Film

Review: Bruno

Bring back Borat — Brüno’s a shtinker

July 9, 2009 14:30
Sacha Baron Cohen in gay, Austrian TV host mode. His latest offering lacks the creativity of earlier work

By

Jonathan Foreman,

Jonathan Foreman

4 min read

As anyone knows who has seen Borat or Da Ali G Show, there is no denying the chutzpah or talent of Sacha Baron Cohen.

The Ali G character that the comedian and satirist created for television deftly skewered two different kinds of pretension — that of white middle-class kids adopting an asinine ghetto persona, and that of establishment adults so desperate to be cool with “yoof” culture that they co-operated in their own humiliation by interview.

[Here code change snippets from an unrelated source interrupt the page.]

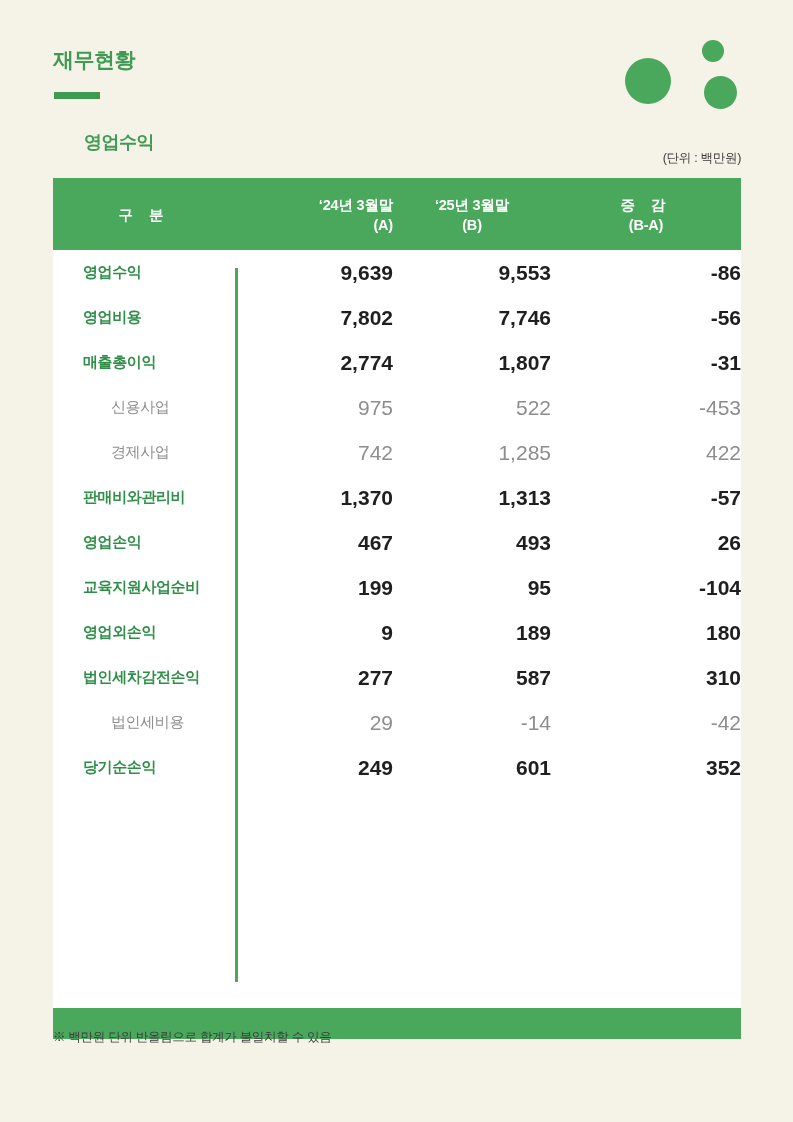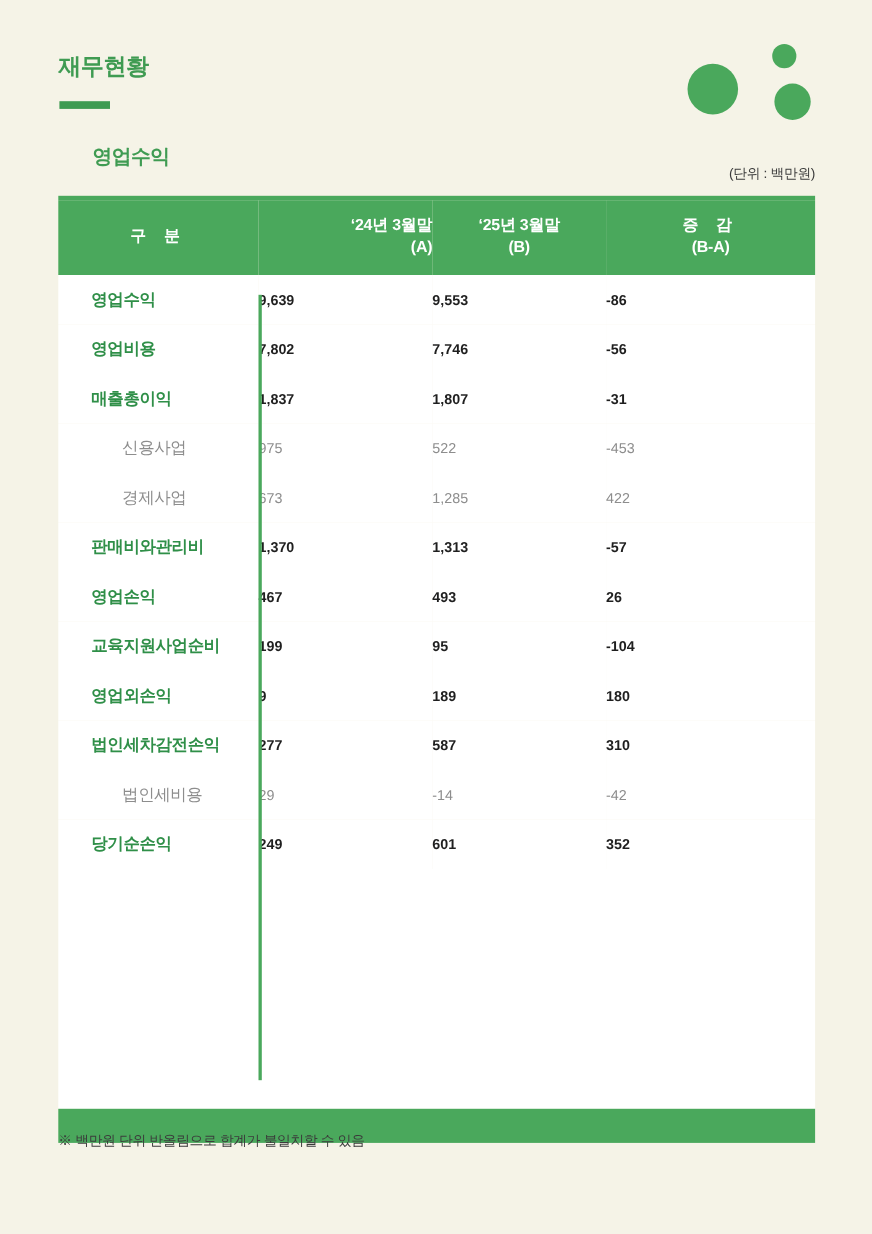"9,639" tbody td.num { font-size: 13px -> 21px; text-align: left -> right }
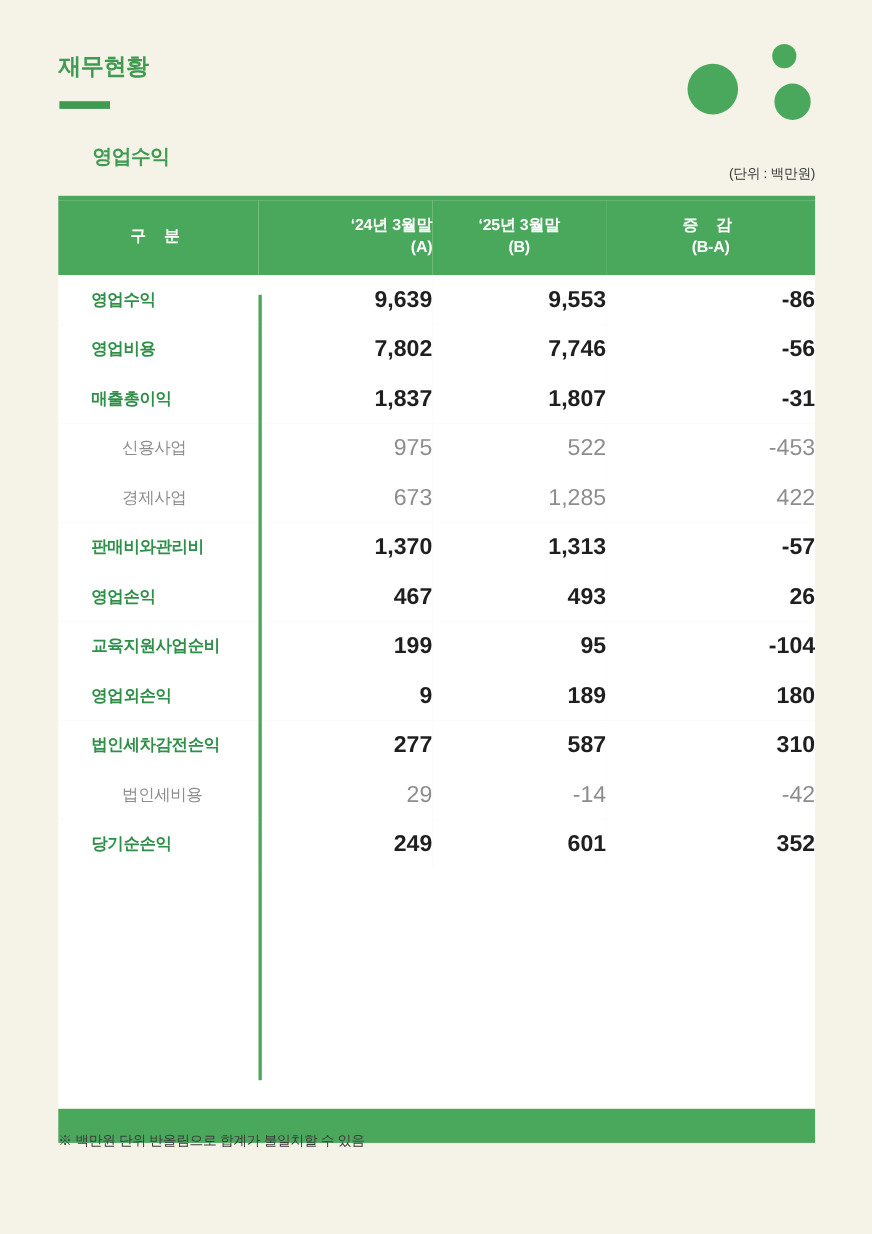"1,837" td.num { text: 1,837 -> 2,774 }
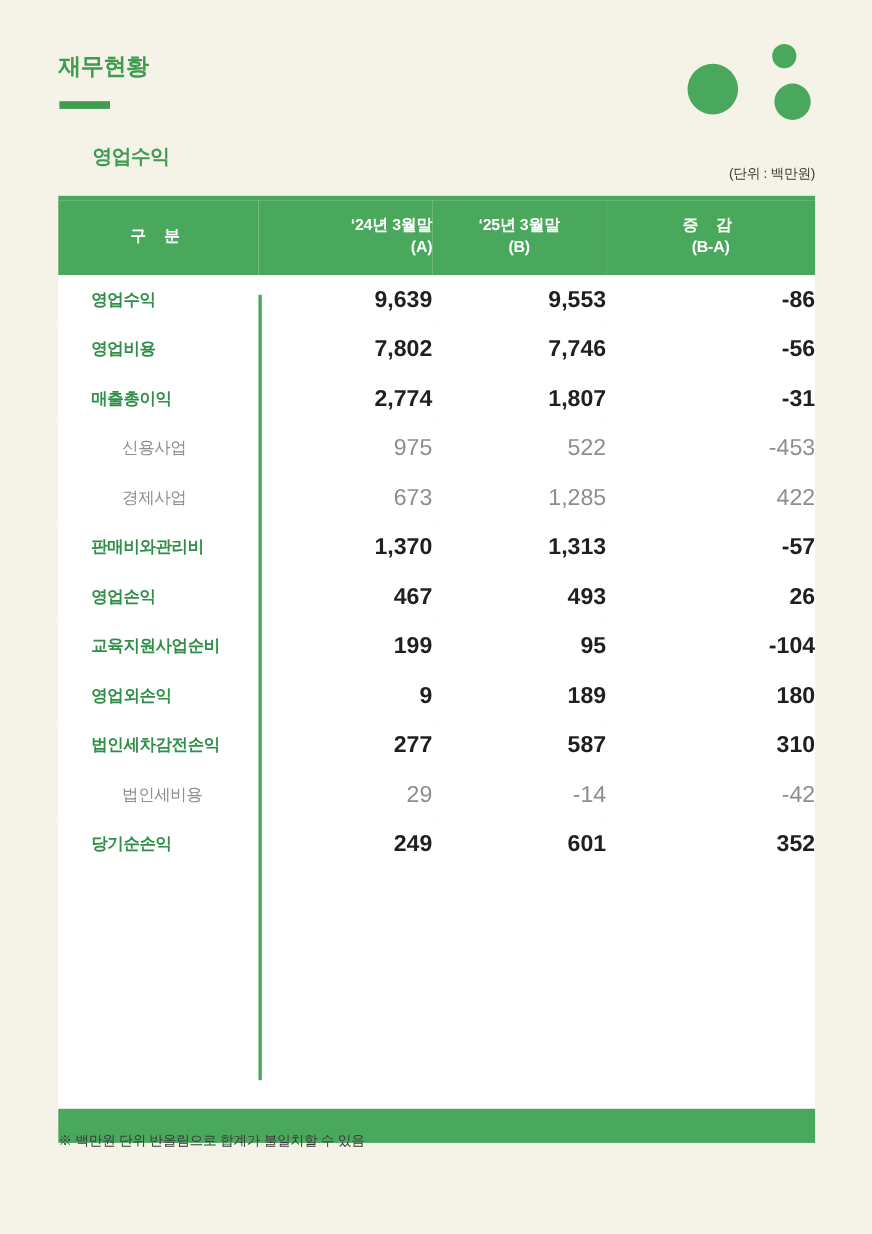"673" td.num { text: 673 -> 742 }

His brilliant Borat character — a bumbling, bigoted, clueless but weirdly lovable Kazakh TV journalist — was an even more successful creation. Borat came from an imaginary but weirdly believable Eastern European/central Asian world of male chauvinism, sexual obsessiveness and prejudice. His encounters with various unknowing American interviewees were filled with old-fashioned “mind your language”-style linguistic misunderstandings and outrageous sight gags.

It is true that the Borat movie sometimes felt like an over-extended episode of Da Ali G Show. But when the main character’s confused shtick began to seem tired, Baron Cohen cleverly shifted gears by resorting to slapstick, usually involving some boundary-pushing male nudity, as in the film’s infamous naked wrestling scene.